*Task to complete*.
Nothing but an exact copy is wanted here: the line with "LEFT SCREWING WHEEL" and all the lines that follow it in the entries below.

*Input data*.
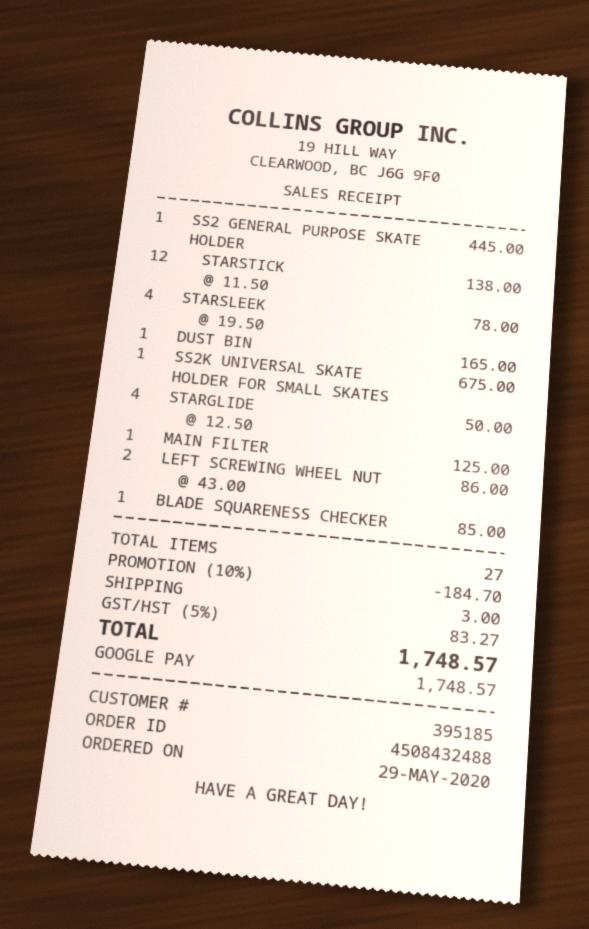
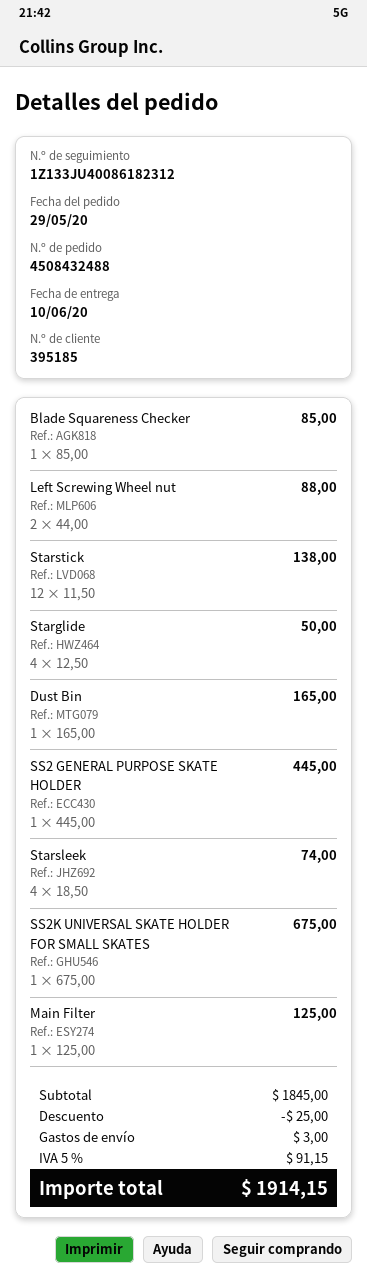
STARSLEEK: 4 x 19.50 = 78.00 -> 4 x 18.50 = 74.00
LEFT SCREWING WHEEL NUT: 2 x 43.00 = 86.00 -> 2 x 44.00 = 88.00
discount: 184.70 -> 25.00
tax: 5% = 83.27 -> 5% = 91.15
total: 1748.57 -> 1914.15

*Answer space*.
LEFT SCREWING WHEEL NUT: 2 x 43.00 = 86.00 -> 2 x 44.00 = 88.00
discount: 184.70 -> 25.00
tax: 5% = 83.27 -> 5% = 91.15
total: 1748.57 -> 1914.15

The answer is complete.